Hi all.
I thought I'd follow up this morning's discussion about enabling pilot accounts for all VOs with some possibly helpful examples from the Oxford site. Everyone's existing config is almost certainly different already, so you might not want to use our pool account names, and you almost certainly don't want to use our numeric uid and gids, so this is very much a source of inspiration, not a set of configs to just use. And when I say 'inspiration', I mainly mean 'illustration of just how tediously straightforward this is'.
The key principles to bear in mind are that:
- You can forget about storage entirely; pilots are a purely CPU side thing.
- So that means dealing with CEs, batch servers, worker nodes, ARGUS server.
- You already have pilot accounts for the LHC VOs, so all you really need to do is copy the relevant bits for them and change the names.
- It's good to make this a one time thing if you can, so now is also a good time to review your supported VO list, add some new ones like cernatschool.org, hyperk.org and lsst, and drop any old and dead ones like Hone, Dzero, CDF and superB, which might also free up some account IDs.
Below is a more detailed memoir of what I did on our systems and suggestions based on it, but really, if you start from the principle that you already have pilot enabled VOs and then just copy anything that says 'pilot' for all the other VOs, you're basically there.
Ewan
----------------------------------
So, for our change I started with a test worker node and deleted the old VOs, and re-YAIMed it, then manually removed all the old accounts from /etc/passwd, /etc/group, their shadows, and their home directories, then re-YAIMed it again to make sure nothing came back from the dead.

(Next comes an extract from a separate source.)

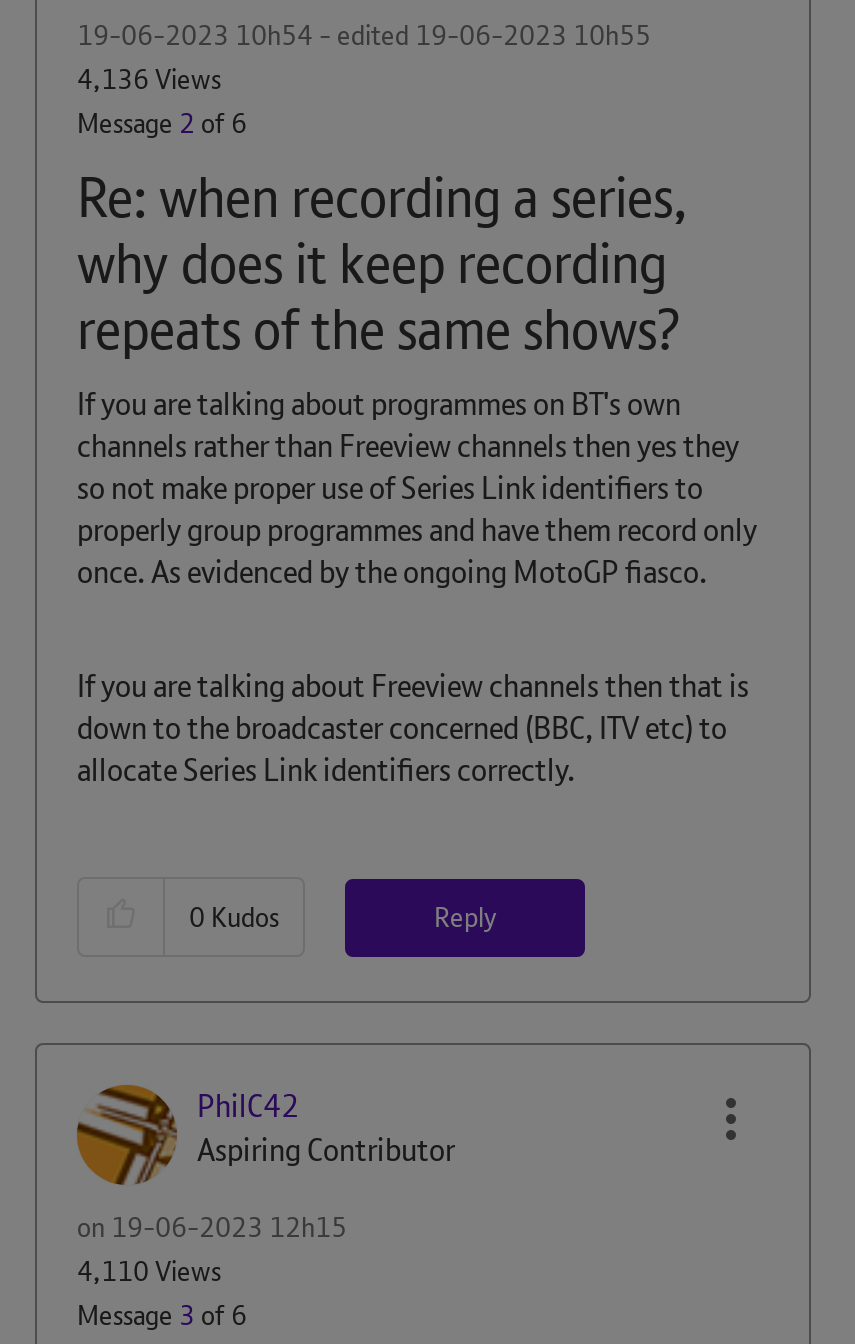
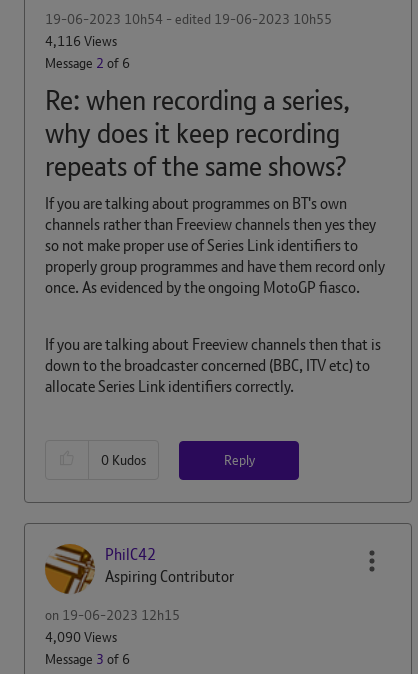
- 4,136 Views
+ 4,116 Views

- 4,110 Views
+ 4,090 Views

For each VO I added a set of pilot pool accounts (we've got twenty each) with unique UIDs, and memberships in the VO pilot group, and the main VO group (I'm not completely sure how important this is now, but given that the principle was always to copy from what we had and not overthink it, that's what I did). SO, for example, a cernatschool pilot account entry in users.conf looks like this:
36200:cernschpilot000:3650,3600:cernschpilot,cernatschool:cernatschool.org:pilot:
which breaks down as:
uid : accountname : primary gid,secondary gid : primary group,secondary group : VO name : flag to make pilot roles map to this
and as opposed to a normal pool account looking like this:
36003:cernsch001:3600:cernatschool:cernatschool.org::
In practice I did this by copying an existing chunk of config, selecting it in vim, and doing simple regex substitutions to change the names. It's a bit of a faff, but once it's done, it's done.
Then the corresponding bits in groups.conf should look like this:
"/cernatschool.org/ROLE=pilot":::pilot:
"/cernatschool.org/ROLE=lcgadmin":::sgm:
"/cernatschool.org/ROLE=production":::prd:
"/cernatschool.org"::::
of which the top line is new and handles the mapping of proxies with the pilot role to the 'pilot' flagged accounts. Then it can be YAIMed again, and after a couple of rounds of it pointing out that you've left the VO out of the 'VOS' variable in the main site-info.def, and then out of the vo.d directory, it'll all work and you'll have a load of new pilot accounts on the worker node. Rinse/repeat/puppet for the rest of the worker nodes. There is some glExec config that needs updating, but if you're using YAIM it does it for you.
Next up, ARGUS server. I'm moderately confident it doesn't need YAIMing for this, but I think I maybe did it anyway. Don't forget to put the central banning config back in if it nukes it, there will be a test later. The main bit is the policy, which you should have a copy of in a file somewhere. For each section that you need (any/all of the worker node (i.e. glExec) section, an ARC section and a Cream CE section), just make sure that all the VOs are included. Our policy file is attached, but really, this is just a matter of cut/paste/search-and-replace-the-VO-name. Then remove all the policy by doing 'pap-admin rap', and apply the policy from the file with 'pap-admin apf name_of_file'.
At the time I did this we didn't have any Cream CEs or any torque left, but it would probably be a matter YAIMing them to create the pool accounts, and making sure that the new VOs have permissions to submit to the queues.
For our condor batch system and ARC CEs the pool accounts were created by manually copying the relevant chunks of /etc/passwd, /etc/group and their shadows from one of the YAIMed worker nodes, and then creating the home directories. If you've done the obviously sensible thing that we never have and put all your pool accounts into something like NIS or LDAP you can obviously skip this step in favour of feeling smugly well organised and farsighted.
Finally the arc.conf also has a list of authorized VOs that might need updating if you've added whole new ones, but not if you've just added the pilot support to existing VOs.
Then, once you're done, poke Daniela to test it.
|